ASSIGNMENT: Establish how many lines in the records below include the word "charge"; respond with that number only.

(INFORMATION PROVIDED)

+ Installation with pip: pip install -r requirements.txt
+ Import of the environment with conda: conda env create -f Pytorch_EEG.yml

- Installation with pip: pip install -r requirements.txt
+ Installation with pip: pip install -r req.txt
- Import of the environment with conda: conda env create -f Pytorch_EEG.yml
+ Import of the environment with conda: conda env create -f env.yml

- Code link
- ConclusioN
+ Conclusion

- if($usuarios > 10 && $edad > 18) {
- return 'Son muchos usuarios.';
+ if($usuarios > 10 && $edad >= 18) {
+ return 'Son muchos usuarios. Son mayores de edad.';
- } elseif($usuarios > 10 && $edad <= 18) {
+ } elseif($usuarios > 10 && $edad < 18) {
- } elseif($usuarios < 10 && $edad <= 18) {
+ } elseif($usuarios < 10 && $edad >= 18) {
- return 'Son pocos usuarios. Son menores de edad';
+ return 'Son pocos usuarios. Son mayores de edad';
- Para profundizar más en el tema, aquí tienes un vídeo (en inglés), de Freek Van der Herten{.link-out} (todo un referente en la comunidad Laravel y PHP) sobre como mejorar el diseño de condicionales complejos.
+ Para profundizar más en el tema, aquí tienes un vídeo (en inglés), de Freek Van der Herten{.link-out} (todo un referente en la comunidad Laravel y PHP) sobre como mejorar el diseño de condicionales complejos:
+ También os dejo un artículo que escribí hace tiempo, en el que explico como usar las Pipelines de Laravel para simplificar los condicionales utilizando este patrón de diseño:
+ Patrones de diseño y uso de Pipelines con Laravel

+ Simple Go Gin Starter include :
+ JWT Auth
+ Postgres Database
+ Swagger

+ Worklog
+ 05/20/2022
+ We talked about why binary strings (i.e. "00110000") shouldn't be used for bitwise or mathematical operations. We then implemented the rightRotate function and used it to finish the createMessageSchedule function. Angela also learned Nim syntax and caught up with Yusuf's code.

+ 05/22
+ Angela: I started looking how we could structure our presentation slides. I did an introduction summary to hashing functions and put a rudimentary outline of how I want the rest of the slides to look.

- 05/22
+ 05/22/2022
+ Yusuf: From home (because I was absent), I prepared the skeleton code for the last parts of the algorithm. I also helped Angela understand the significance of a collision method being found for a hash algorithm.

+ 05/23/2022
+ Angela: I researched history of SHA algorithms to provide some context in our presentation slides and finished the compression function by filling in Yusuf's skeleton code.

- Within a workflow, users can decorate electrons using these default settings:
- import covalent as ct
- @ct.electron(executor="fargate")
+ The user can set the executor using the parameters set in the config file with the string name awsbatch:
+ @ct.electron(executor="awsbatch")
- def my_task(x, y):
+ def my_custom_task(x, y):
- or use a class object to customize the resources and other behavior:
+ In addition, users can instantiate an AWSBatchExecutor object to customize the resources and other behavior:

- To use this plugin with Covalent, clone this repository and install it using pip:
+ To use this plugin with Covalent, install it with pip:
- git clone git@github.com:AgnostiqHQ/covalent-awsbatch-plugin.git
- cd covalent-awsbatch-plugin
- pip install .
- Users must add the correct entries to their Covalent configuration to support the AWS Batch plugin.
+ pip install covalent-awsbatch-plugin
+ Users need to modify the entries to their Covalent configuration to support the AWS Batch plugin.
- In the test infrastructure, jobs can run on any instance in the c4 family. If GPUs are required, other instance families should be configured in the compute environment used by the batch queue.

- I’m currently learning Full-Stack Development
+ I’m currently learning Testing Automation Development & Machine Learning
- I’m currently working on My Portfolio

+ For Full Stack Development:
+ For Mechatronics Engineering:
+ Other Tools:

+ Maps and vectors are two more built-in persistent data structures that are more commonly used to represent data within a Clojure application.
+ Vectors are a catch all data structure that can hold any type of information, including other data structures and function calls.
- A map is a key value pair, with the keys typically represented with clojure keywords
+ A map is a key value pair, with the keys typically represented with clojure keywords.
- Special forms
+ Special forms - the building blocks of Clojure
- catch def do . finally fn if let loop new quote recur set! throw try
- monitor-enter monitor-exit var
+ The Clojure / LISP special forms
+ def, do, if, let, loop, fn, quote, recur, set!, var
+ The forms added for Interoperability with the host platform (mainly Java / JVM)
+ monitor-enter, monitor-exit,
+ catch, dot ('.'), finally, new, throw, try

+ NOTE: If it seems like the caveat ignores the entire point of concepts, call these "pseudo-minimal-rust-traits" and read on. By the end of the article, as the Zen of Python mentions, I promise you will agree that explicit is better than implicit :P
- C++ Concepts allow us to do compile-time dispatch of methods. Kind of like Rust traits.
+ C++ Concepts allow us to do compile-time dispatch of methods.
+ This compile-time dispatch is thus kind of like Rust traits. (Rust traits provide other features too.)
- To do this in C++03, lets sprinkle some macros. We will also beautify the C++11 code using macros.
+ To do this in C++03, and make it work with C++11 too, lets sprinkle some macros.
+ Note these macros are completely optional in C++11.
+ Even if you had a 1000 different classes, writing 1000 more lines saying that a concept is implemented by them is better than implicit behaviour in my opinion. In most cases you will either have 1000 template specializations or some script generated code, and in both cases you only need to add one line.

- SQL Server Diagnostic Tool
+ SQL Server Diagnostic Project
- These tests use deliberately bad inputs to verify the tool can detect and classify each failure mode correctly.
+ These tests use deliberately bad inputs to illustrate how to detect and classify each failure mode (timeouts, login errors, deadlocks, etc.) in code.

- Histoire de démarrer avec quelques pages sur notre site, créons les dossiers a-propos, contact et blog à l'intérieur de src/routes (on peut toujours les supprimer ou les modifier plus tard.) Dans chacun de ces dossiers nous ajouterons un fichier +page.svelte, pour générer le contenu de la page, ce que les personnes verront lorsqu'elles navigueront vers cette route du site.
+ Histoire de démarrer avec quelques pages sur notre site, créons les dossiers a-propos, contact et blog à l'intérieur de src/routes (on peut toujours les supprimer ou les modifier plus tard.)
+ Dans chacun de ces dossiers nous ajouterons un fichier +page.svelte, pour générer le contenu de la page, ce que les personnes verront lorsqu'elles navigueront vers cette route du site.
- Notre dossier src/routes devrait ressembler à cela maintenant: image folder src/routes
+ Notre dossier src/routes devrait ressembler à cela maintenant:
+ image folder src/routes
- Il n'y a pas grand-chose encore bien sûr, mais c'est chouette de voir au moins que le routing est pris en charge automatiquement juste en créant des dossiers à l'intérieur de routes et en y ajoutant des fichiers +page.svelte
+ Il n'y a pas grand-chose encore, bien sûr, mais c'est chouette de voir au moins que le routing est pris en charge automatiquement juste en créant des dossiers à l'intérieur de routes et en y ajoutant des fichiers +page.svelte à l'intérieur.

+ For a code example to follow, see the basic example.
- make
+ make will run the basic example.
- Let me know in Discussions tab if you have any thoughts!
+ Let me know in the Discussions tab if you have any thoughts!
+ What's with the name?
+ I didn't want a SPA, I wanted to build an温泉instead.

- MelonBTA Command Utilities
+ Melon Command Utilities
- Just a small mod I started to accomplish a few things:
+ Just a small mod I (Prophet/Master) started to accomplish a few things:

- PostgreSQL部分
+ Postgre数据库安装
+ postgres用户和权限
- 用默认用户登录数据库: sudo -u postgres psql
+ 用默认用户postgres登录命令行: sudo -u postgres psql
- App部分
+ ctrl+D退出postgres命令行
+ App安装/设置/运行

(End INFORMATION PROVIDED)

FINAL ANSWER: 2